Biden’s propensity to perform and encore of the Potomac twostep knows no bounds, as in June the President proclaimed that any beneficial precedents to citizens or progress achieved the in theater of environmental rights would at best be revisited, or at worst be reversed. Ironically, most hardline Democrats calling the implementation of the Green New Deal in shaping society to be ultra-efficient to a pathological impasse are oblivious to the laws of thermodynamics, and while Biden, AOC and Bernie champion a magical mechanism never stops running, two wrongs don’t make a right, as the continental divide in their mountainous topography of waste is the only that is continuing to grow towards the heavens.
In the cyclical nature of politics, the (Mississippi) Dusky gopher frog will soon be replaced by the Lesser prairie chicken, a ground foraging bird species that resembles a grouse. With a range that allegedly includes areas in New Mexico, Colorado, Texas, Oklahoma and Kansas, depending on the source, the caveat is that the “misnamed chicken” is already being exploited by special interest groups and politicians who oppose the current and future development of oil drilling and piping infrastructure. And this bird represents their contingency plan in role playing the neighborhood totalitarian bully.

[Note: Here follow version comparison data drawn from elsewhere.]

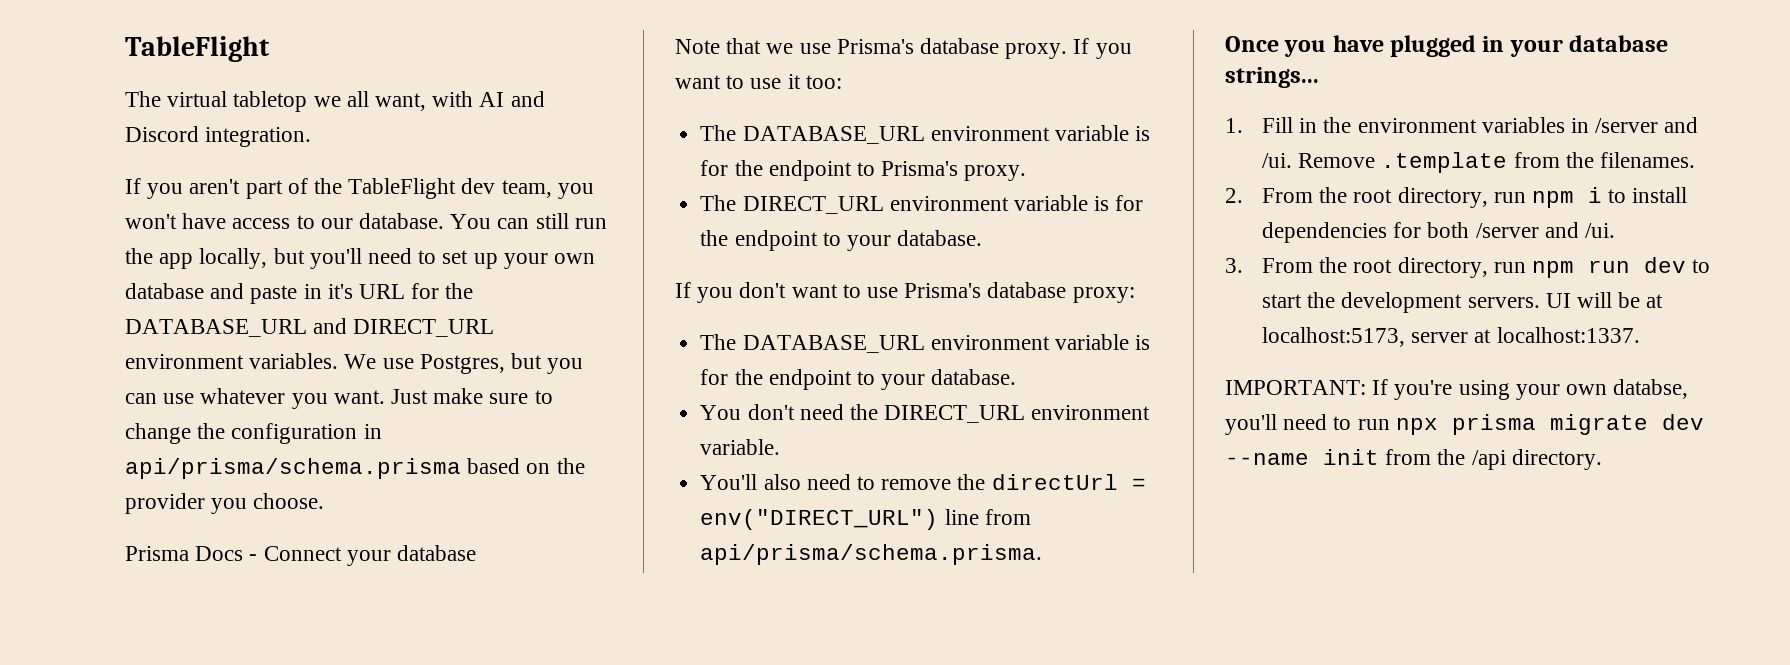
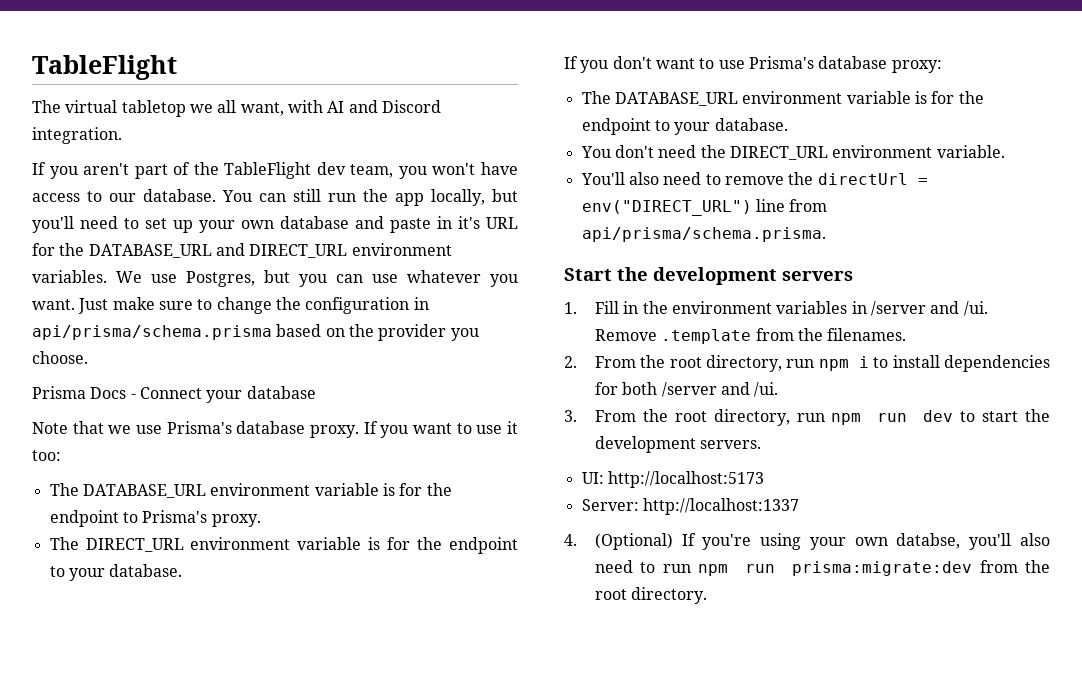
- Once you have plugged in your database strings...
+ Start the development servers
- 3. From the root directory, run npm run dev to start the development servers. UI will be at localhost:5173, server at localhost:1337.
- IMPORTANT: If you're using your own databse, you'll need to run npx prisma migrate dev --name init from the /api directory.
+ 3. From the root directory, run npm run dev to start the development servers.
+ UI: http://localhost:5173
+ Server: http://localhost:1337
+ 4. (Optional) If you're using your own databse, you'll also need to run npm run prisma:migrate:dev from the root directory.

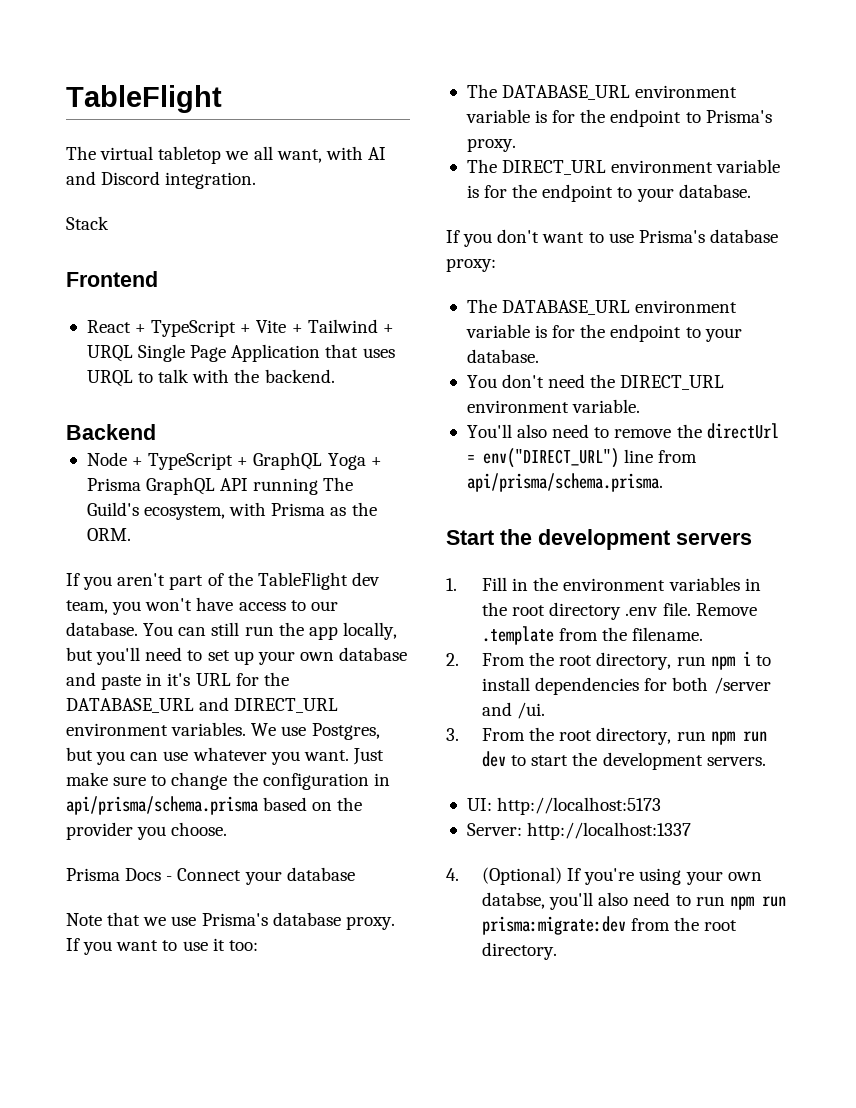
+ Stack
+ Frontend
+ React + TypeScript + Vite + Tailwind + URQL Single Page Application that uses URQL to talk with the backend.
+ Backend
+ Node + TypeScript + GraphQL Yoga + Prisma GraphQL API running The Guild's ecosystem, with Prisma as the ORM.
- 1. Fill in the environment variables in /server and /ui.
+ 1. Fill in the environment variables in the root directory .env file.
- Remove .template from the filenames.
+ Remove .template from the filename.

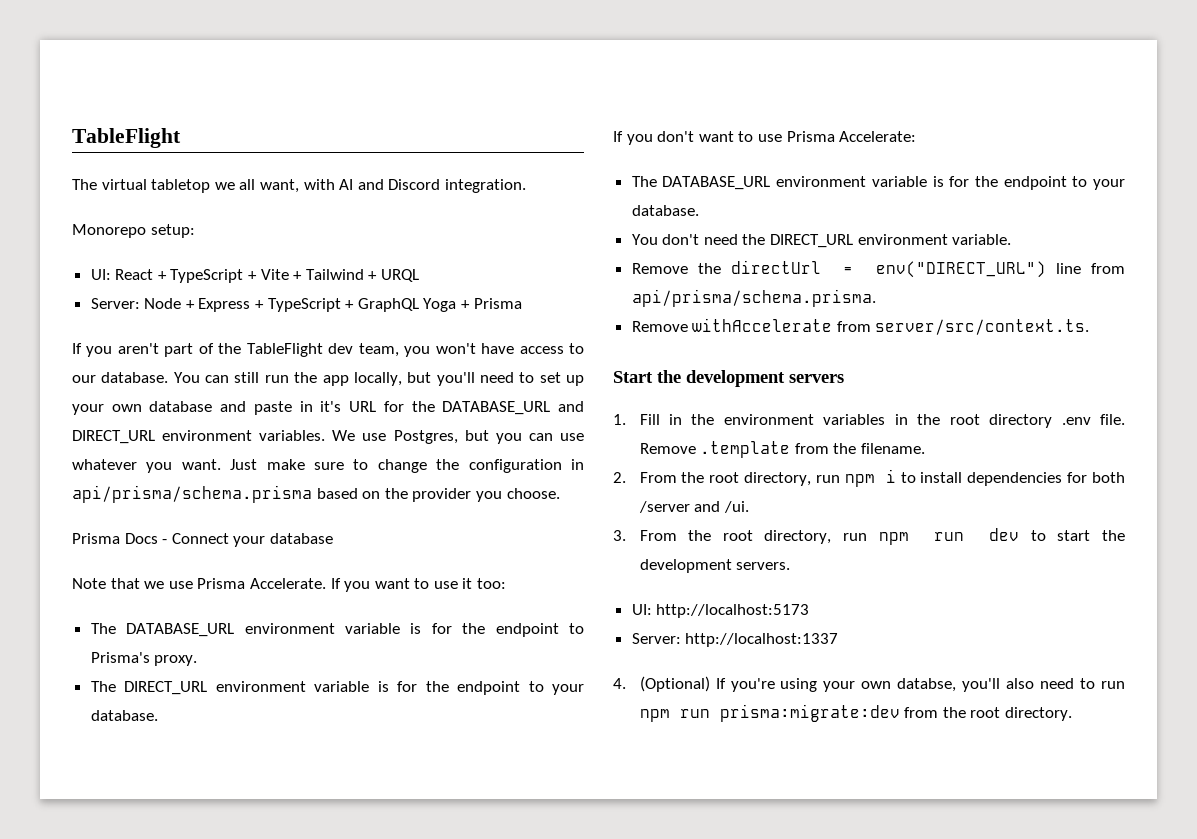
- Stack
- Frontend
- React + TypeScript + Vite + Tailwind + URQL Single Page Application that uses URQL to talk with the backend.
- Backend
- Node + TypeScript + GraphQL Yoga + Prisma GraphQL API running The Guild's ecosystem, with Prisma as the ORM.
+ Monorepo setup:
+ UI: React + TypeScript + Vite + Tailwind + URQL
+ Server: Node + Express + TypeScript + GraphQL Yoga + Prisma
- Note that we use Prisma's database proxy.
+ Note that we use Prisma Accelerate.
- If you don't want to use Prisma's database proxy:
+ If you don't want to use Prisma Accelerate:
- You'll also need to remove the directUrl = env("DIRECT_URL") line from api/prisma/schema.prisma.
+ Remove the directUrl = env("DIRECT_URL") line from api/prisma/schema.prisma.
+ Remove withAccelerate from server/src/context.ts.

One of the key stipulations of Obama’s militarized Endangered Species Act, afforded the government power to halt the pursuit of certain natural resources under the guise of perceived harm towards species listed as threatened or endangered. Of course, the Lesser prairie chicken, is hovering in bureaucratical purgatory as the bird was at one time listed as endangered, but legal battles have left the distinction as uncertain in potentially halting improvement on any lands within what the feds perceive the specie’s sphere of influence until the legal status is resolved.
As expected, Biden’s handlers are going after private property owners and firearms with an impassioned campaign that may derail the entire legal system from superior court all the way to the think tank directed by Clarence Thomas, in unraveling the pending carnage. At least the Lesser prairie chicken, unlike the (Mississippi) Ducky gopher frog, has endless possibilities to be intertwined with the branding of fast food franchises such as Chick-fil-A should the powers at be choose the slam dunk opportunity to make a sizable impression and preach politics with a heaping side of fries.